BYOD revisited

An interesting article from Greg Ferro concerning BYOD and the ever increasing divide between user expectations and what corporate IT is willing and capable of providing to users.

BYOD Policies vs. the Realities of Corporate IT

This pretty accurately reflects my feelings and experience on the subject. When I was full time consulting on virtual infrastructures, using a Mac simplified my life enormously with its built in capacity to talk to Windows and UNIX systems, BBEdit for munging log files and so on.

If I’m given the choice between hauling the 3kg corporate laptop to a meeting vs my iPad for note taking etc., it’s clear that the iPad wins.

Given a choice between using an antique version of Visio on XP and Omnigraffle on my MacBook Air I’ll take the Air and email the results in Visio XML.

Writing in Word vs. any decent Markdown editor on iPad and the MBA.

Powerpoint vs. Keynote?

Document review in Word or PDF Expert?

There are so many tasks where the officially supported tool (where it exists) is deficient compared to the tools that I have at my disposition via my personal investments.

Now there is a secondary aspect to this situation and that is that as someone who loves technology, I have been ready and willing to spend out my personal budget to acquire tools that interest me that would be considered by many the responsibility of their employer. This does not necessarily represent the profile of the average employee.

However the cost of many of these tools is sufficiently low that they are within the means of many people, especially “knowledge workers” that are frustrated by the tools available and are aware of other solutions that will make them more efficient.

Another example is a friend of mine who uses an iPad at work and has an authorized VPN connection. Except that he’s not allowed to use the corporate Wifi, just the guest access Wifi which agressively drops connections. So a bunch of colleagues got together and purchased a 4G Mifi that they share in order to get solid VPN connections.

A key point to remember here is that these types of actions are borne out of a desire to be more effective and efficient. The result of push back from IT regarding the use of non-approved tools can have a demotivating effect on employees that are trying to find ways to do their jobs better. Employees that are in this situation are often self sufficient and represent a relatively light charge on IT support resources.

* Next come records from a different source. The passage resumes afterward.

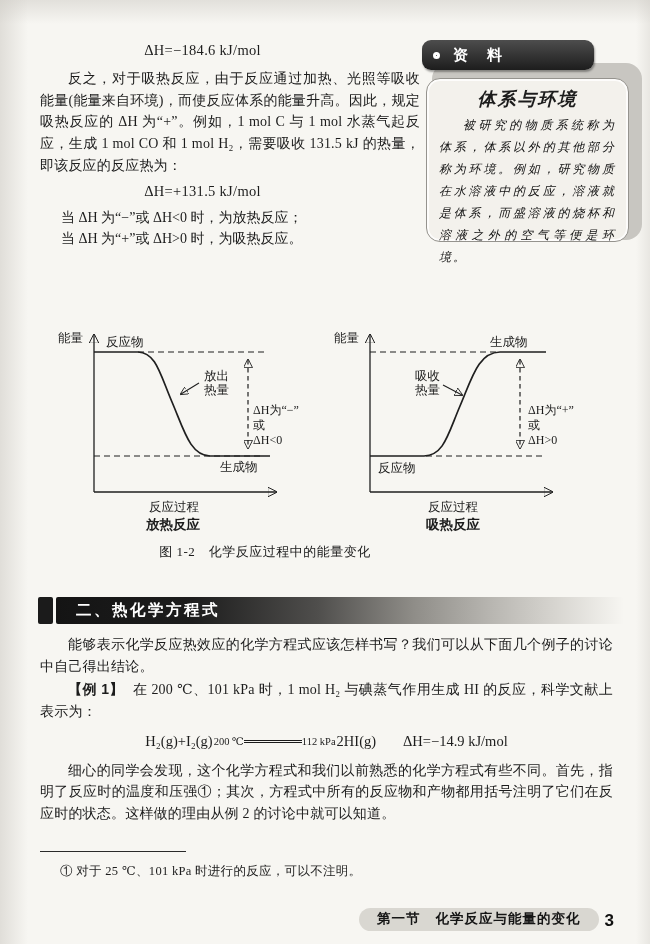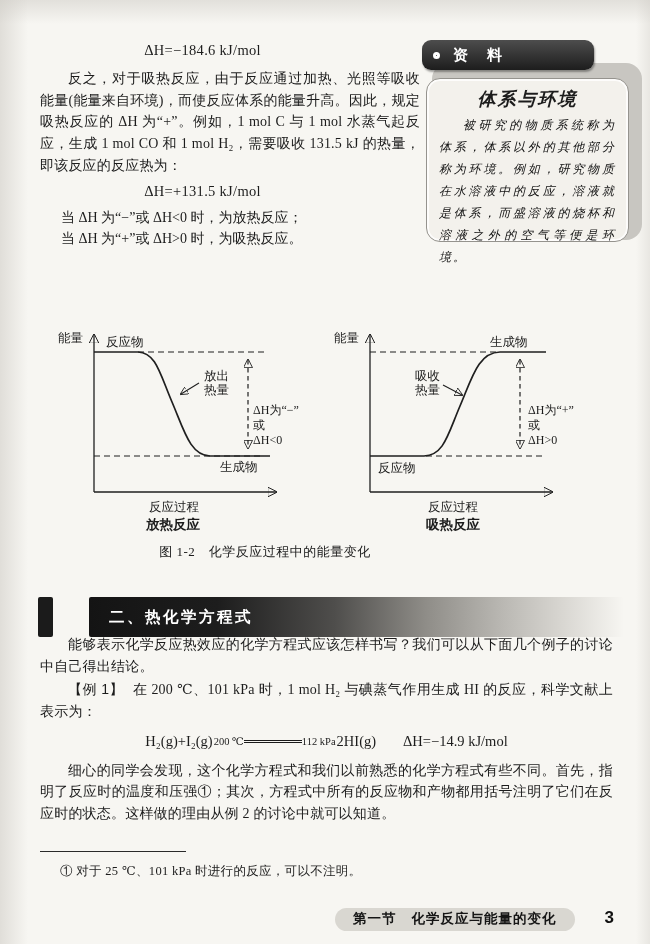--- a/index.html
+++ b/index.html
@@ -60,7 +60,7 @@
   .fig-caption { position:absolute; top:543px; left:88px; width:354px; text-align:center; font-size:13px; letter-spacing:.5px; }
 
   
-  .sec-bar { position:absolute; top:597px; left:38px; width:586px; height:40px; display:flex;gap:33px; }
+  .sec-bar { position:absolute; top:597px; left:38px; width:586px; height:27px; display:flex; }
   .sec-bar-block { width:15px; background:#1b1b1b; border-radius:2px; }
   .sec-bar-main {
     flex:1; margin-left:3px; border-radius:2px; display:flex; align-items:center;

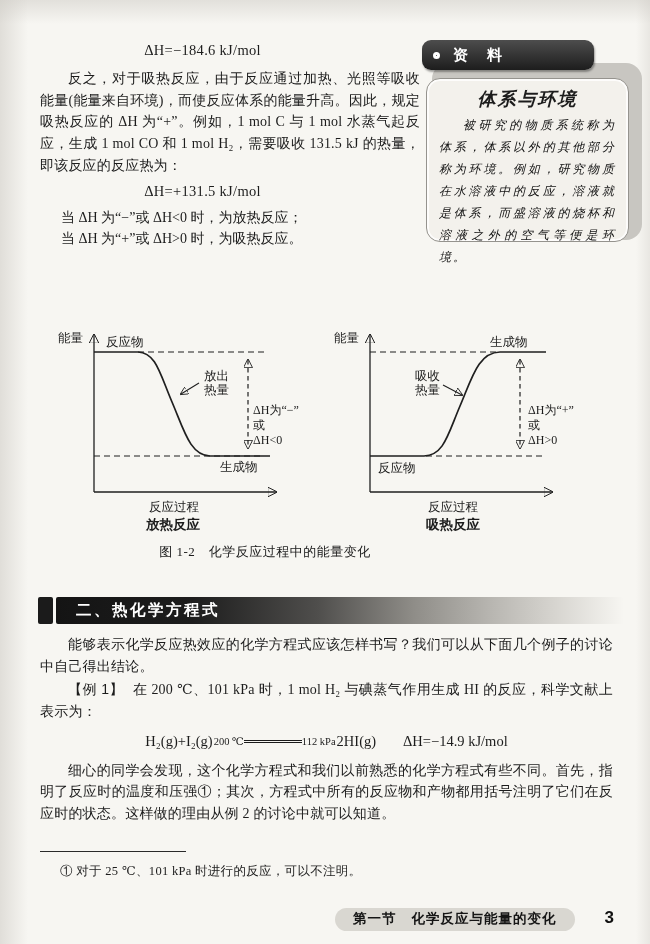--- a/index.html
+++ b/index.html
@@ -72,7 +72,7 @@
   .lower { position:absolute; top:634px; left:40px; width:573px; font-size:14px; line-height:21.7px; }
   .lower p { text-indent:2em; text-align:justify; letter-spacing:.2px; }
   .example { margin-top:2px; }
-  .example-label { font-family:"Liberation Sans","DejaVu Sans",sans-serif; font-weight:normal; margin-right:9px; }
+  .example-label { font-family:"Liberation Sans","DejaVu Sans",sans-serif; font-weight:bold; margin-right:9px; }
   .equation { display:flex; justify-content:center; align-items:center; margin:8px 0 7px; font-size:14.5px; }
   .eq-cond { display:flex; align-items:center; font-size:10.5px; line-height:1.15; margin:0 1px; }
   .eq-dbl { width:58px; height:2.4px; border-top:1.4px solid #1b1b1b; border-bottom:1.4px solid #1b1b1b; margin:1.5px 0; }

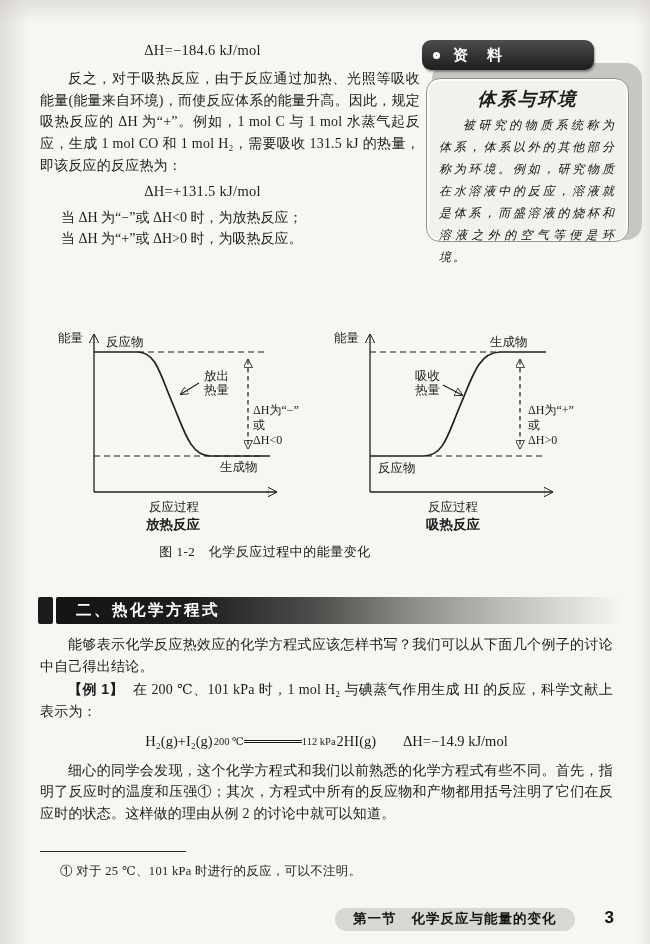--- a/index.html
+++ b/index.html
@@ -83,7 +83,7 @@
   .fn-text { position:absolute; top:863px; left:40px; width:573px; font-size:12.5px; text-indent:1.6em; letter-spacing:.3px; }
 
   
-  .footer { position:absolute; top:908px; right:36px; display:flex; align-items:flex-start; gap:30px; font-family:"Liberation Sans","DejaVu Sans",sans-serif; font-weight:bold; }
+  .footer { position:absolute; top:908px; right:36px; display:flex; align-items:flex-end; gap:6px; font-family:"Liberation Sans","DejaVu Sans",sans-serif; font-weight:bold; }
   .footer-pill { background:#d9d7d1; border-radius:13px; padding:2px 18px 3px; font-size:13.5px; letter-spacing:1px; display:flex; gap:15px; color:#151515; }
   .footer-page { font-size:17px; color:#111; }
 </style>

I’m fully aware that in many environments, there are security issues that make BYOD more difficult that in environments that are less constrained. But it should not be a knee jerk reaction by IT to play the security card to avoid the issue. Playing this card too often and too soon, inevitably leads to shadow IT driven by the user community’s needs. Finding ways to bring these user driven advances into the fold benefits everyone.